The recent decision of the Ontario Superior Court of Justice in Peter De Wolf v. Bell ExpressVu Inc. and Bell ExpressVu L.P.1 ("ExpressVu") adds to the growing number of class action judgments that illustrate the problematic provisions of section 347 of the Criminal Code, which enshrines a 60% annual interest limit to anyone who enters into an agreement to advance credit. There is no flexibility in the application of section 347, and the definition of what is considered "interest" is exceedingly broad. This combination means that section 347 applies to all transactions, whether personal or commercial.2 As a result, a Criminal Code provision designed to protect people from being victimized by unscrupulous lenders is also detrimental to many everyday commercial transactions. ExpressVu nicely illustrates why section 347 is a terribly blunt instrument with which to govern everyday commercial transactions.3

THE FACTS IN EXPRESSVU

ExpressVu arose as a result of an "administration fee" of $25 (or $19 before October 1, 2004). Bell ExpressVu ("Bell") charged its customers if a bill remained unpaid sixty days after billing. The administration fee was charged on top of interest fees levied on overdue accounts beginning thirty days after billing.
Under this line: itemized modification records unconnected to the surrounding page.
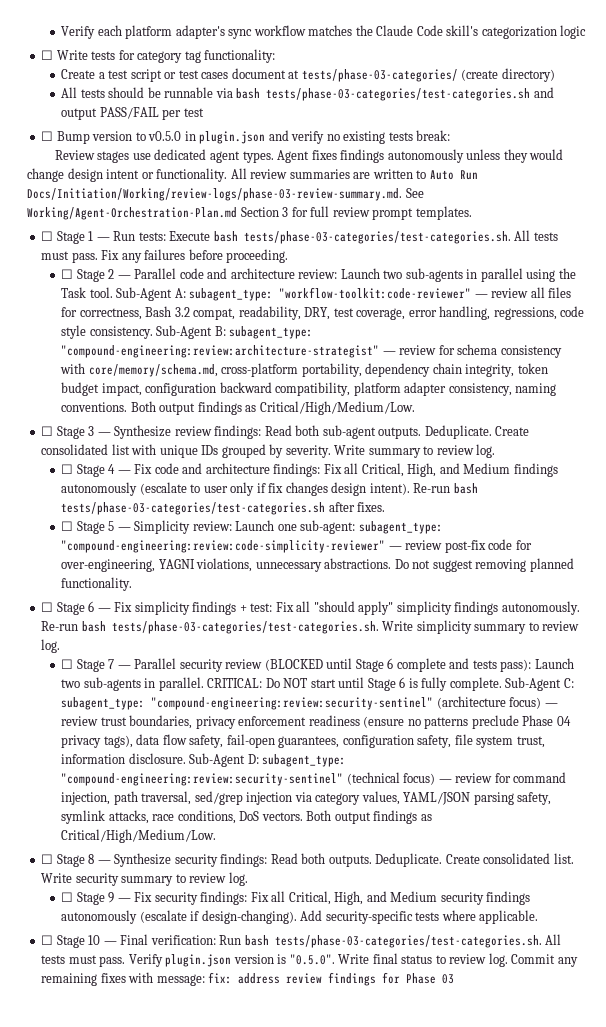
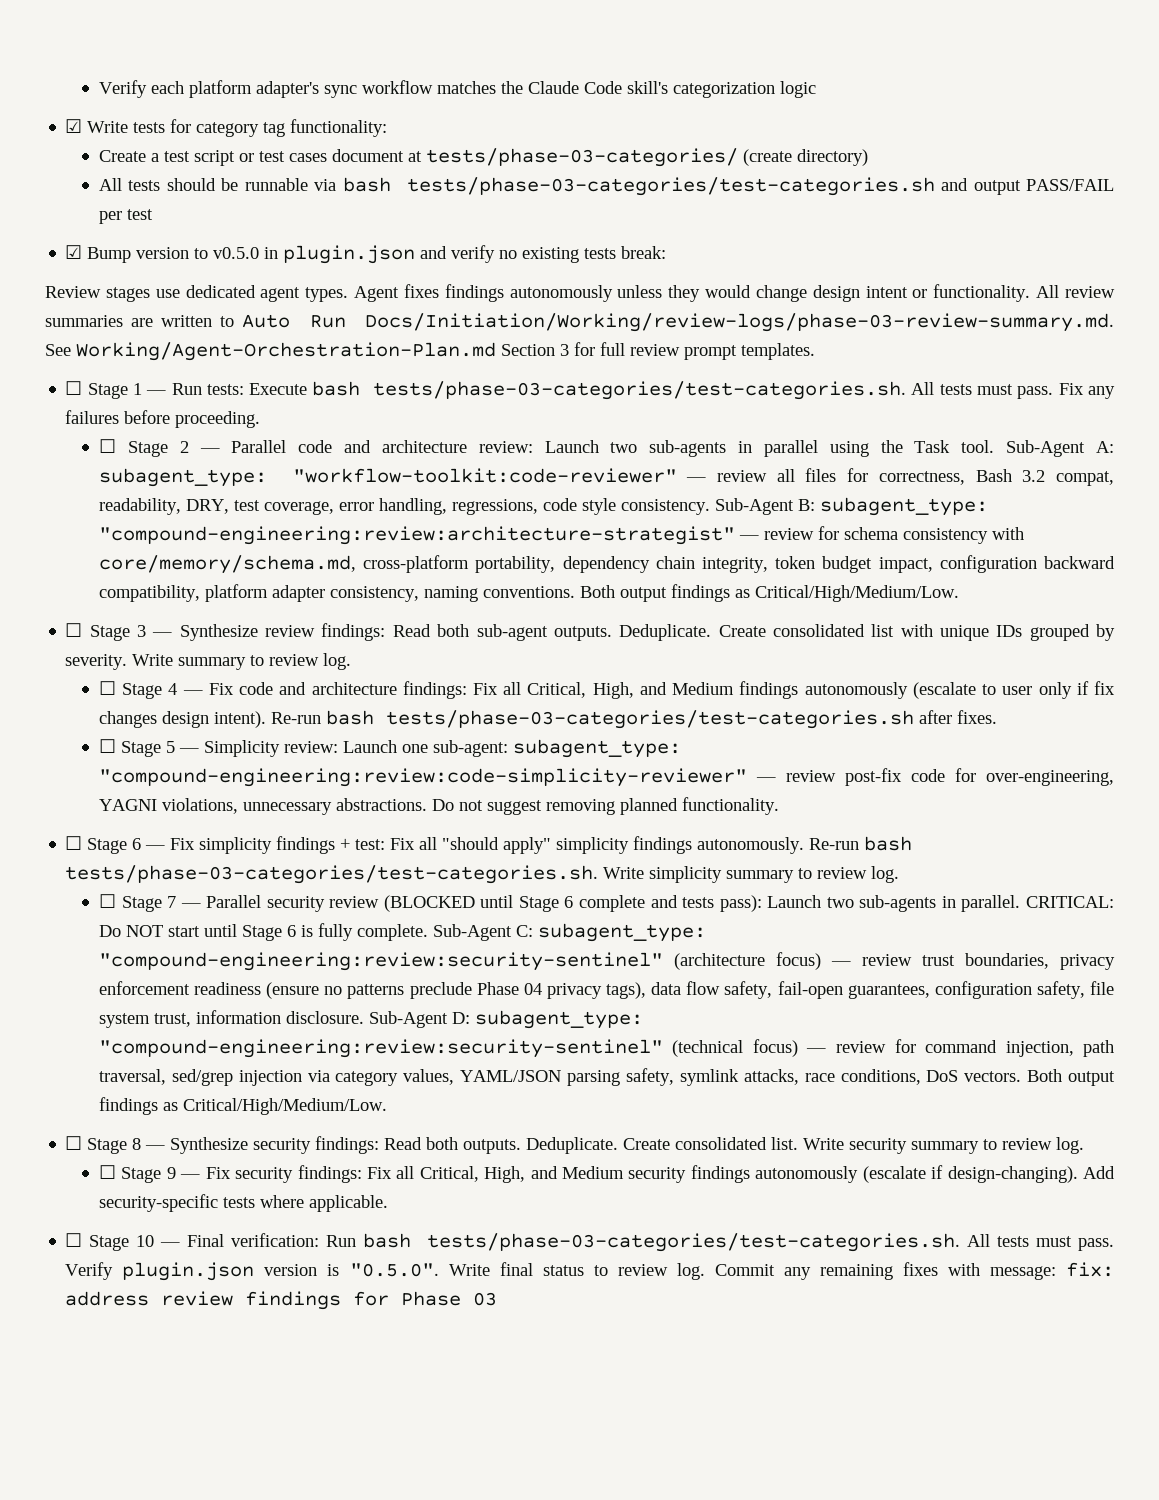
- ☐ Write tests for category tag functionality:
+ ☑ Write tests for category tag functionality:
- ☐ Bump version to v0.5.0 in plugin.json and verify no existing tests break:
+ ☑ Bump version to v0.5.0 in plugin.json and verify no existing tests break:

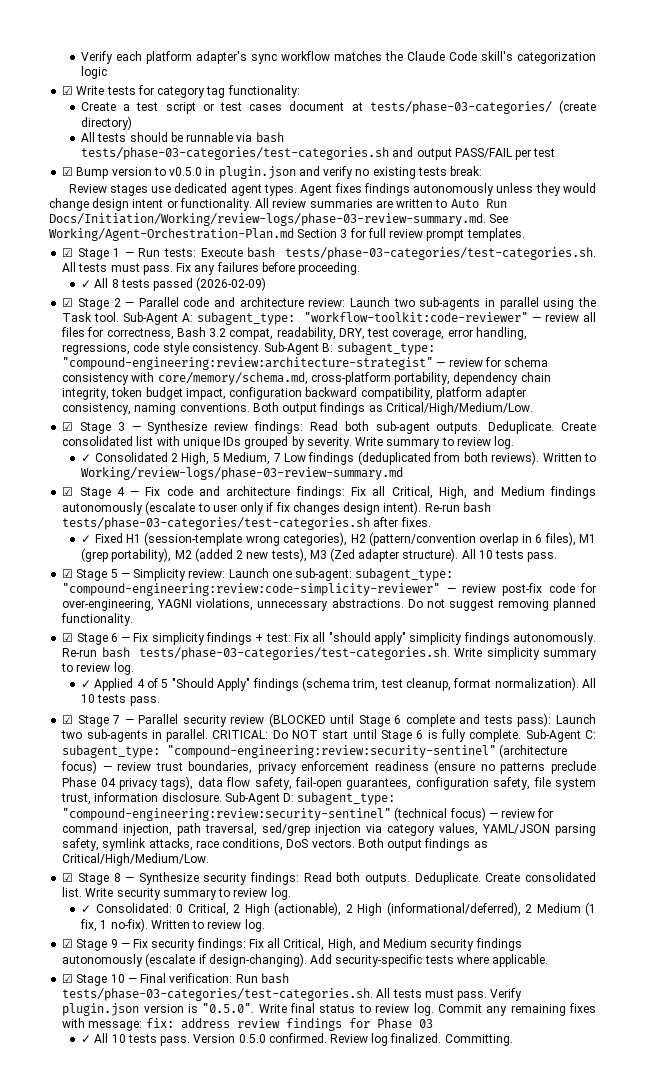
- ☐ Stage 1 — Run tests: Execute bash tests/phase-03-categories/test-categories.sh. All tests must pass.
+ ☑ Stage 1 — Run tests: Execute bash tests/phase-03-categories/test-categories.sh. All tests must pass.
- ☐ Stage 2 — Parallel code and architecture review: Launch two sub-agents in parallel using the Task tool.
+ ✓ All 8 tests passed (2026-02-09)
+ ☑ Stage 2 — Parallel code and architecture review: Launch two sub-agents in parallel using the Task tool.
- ☐ Stage 3 — Synthesize review findings: Read both sub-agent outputs.
+ ☑ Stage 3 — Synthesize review findings: Read both sub-agent outputs.
- ☐ Stage 4 — Fix code and architecture findings: Fix all Critical, High, and Medium findings autonomously (escalate to user only if fix changes design intent).
+ ✓ Consolidated 2 High, 5 Medium, 7 Low findings (deduplicated from both reviews). Written to Working/review-logs/phase-03-review-summary.md
+ ☑ Stage 4 — Fix code and architecture findings: Fix all Critical, High, and Medium findings autonomously (escalate to user only if fix changes design intent).
- ☐ Stage 5 — Simplicity review: Launch one sub-agent: subagent_type: "compound-engineering:review:code-simplicity-reviewer" — review post-fix code for over-engineering, YAGNI violations, unnecessary abstractions.
+ ✓ Fixed H1 (session-template wrong categories), H2 (pattern/convention overlap in 6 files), M1 (grep portability), M2 (added 2 new tests), M3 (Zed adapter structure). All 10 tests pass.
+ ☑ Stage 5 — Simplicity review: Launch one sub-agent: subagent_type: "compound-engineering:review:code-simplicity-reviewer" — review post-fix code for over-engineering, YAGNI violations, unnecessary abstractions.
- ☐ Stage 6 — Fix simplicity findings + test: Fix all "should apply" simplicity findings autonomously.
+ ☑ Stage 6 — Fix simplicity findings + test: Fix all "should apply" simplicity findings autonomously.
- ☐ Stage 7 — Parallel security review (BLOCKED until Stage 6 complete and tests pass): Launch two sub-agents in parallel.
+ ✓ Applied 4 of 5 "Should Apply" findings (schema trim, test cleanup, format normalization). All 10 tests pass.
+ ☑ Stage 7 — Parallel security review (BLOCKED until Stage 6 complete and tests pass): Launch two sub-agents in parallel.
- ☐ Stage 8 — Synthesize security findings: Read both outputs.
+ ☑ Stage 8 — Synthesize security findings: Read both outputs.
- ☐ Stage 9 — Fix security findings: Fix all Critical, High, and Medium security findings autonomously (escalate if design-changing).
+ ✓ Consolidated: 0 Critical, 2 High (actionable), 2 High (informational/deferred), 2 Medium (1 fix, 1 no-fix). Written to review log.
+ ☑ Stage 9 — Fix security findings: Fix all Critical, High, and Medium security findings autonomously (escalate if design-changing).
- ☐ Stage 10 — Final verification: Run bash tests/phase-03-categories/test-categories.sh. All tests must pass.
+ ☑ Stage 10 — Final verification: Run bash tests/phase-03-categories/test-categories.sh. All tests must pass.
+ ✓ All 10 tests pass. Version 0.5.0 confirmed. Review log finalized. Committing.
Bell's billing and collection cycle operated as follows:

Day 1: Invoices were printed and mailed;

Day 25: Payment due date;

Day 30: Interest rate charge of 2% levied;

Day 55: As per Bell's contract, Bell's right to disconnect services commenced;

Day 60: Administration fee of $25 (previously $19) is levied;

Day 75: Service disconnected, but it could be reinstated by customer service; and

Day 105: Service disconnected and it could only be reinstated by the credit department.

Peter De Wolf claimed that the administration fee fell within the definition of "interest" in section 347 of the Criminal Code and therefore far exceeded the criminal 60% rate, given that the average monthly bill for Bell's services was $50. Bell argued that the fee was liquidated damages, not interest, because it was imposed to offset the costs incurred by outstanding accounts.
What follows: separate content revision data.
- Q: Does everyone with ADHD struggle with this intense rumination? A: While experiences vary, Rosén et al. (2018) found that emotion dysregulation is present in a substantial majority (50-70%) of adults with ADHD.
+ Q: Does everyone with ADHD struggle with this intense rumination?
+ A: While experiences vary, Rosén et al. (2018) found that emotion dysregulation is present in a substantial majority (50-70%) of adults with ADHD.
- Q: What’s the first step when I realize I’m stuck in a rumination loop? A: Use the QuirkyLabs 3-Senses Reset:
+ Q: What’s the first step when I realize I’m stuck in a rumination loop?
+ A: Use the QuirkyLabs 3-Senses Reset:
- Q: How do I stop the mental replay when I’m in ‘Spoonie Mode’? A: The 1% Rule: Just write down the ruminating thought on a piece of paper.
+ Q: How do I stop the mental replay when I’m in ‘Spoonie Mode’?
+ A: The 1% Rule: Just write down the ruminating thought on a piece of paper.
De Wolf had the proceeding certified as a class action on behalf of the more than 33,000 customers who were charged the administration fee every month. Both parties moved for summary judgment and agreed that the only issue for determination was whether the administration fee in Bell's standard contract, as it was typically charged under Bell's billing and collection cycle, was "interest" under section 347 of the Criminal Code.

THE COURT'S FINDING

In ExpressVu, the Court took considerable guidance from Garland v. Consumers' Gas Co.4 which was, at heart, a substantially similar case where the issue was the legal characterization of a particular charge. Using the reasoning in Garland, the court pared down the provisions of section 347 and found that "interest" is defined as "a charge paid under an agreement by a person to whom credit is advanced," and "credit advanced" is "money or the value of goods or services advanced under an agreement." Connecting these definitions, interest therefore became "a charge paid by the debtor under an agreement for the advancing of money or the value of goods or services."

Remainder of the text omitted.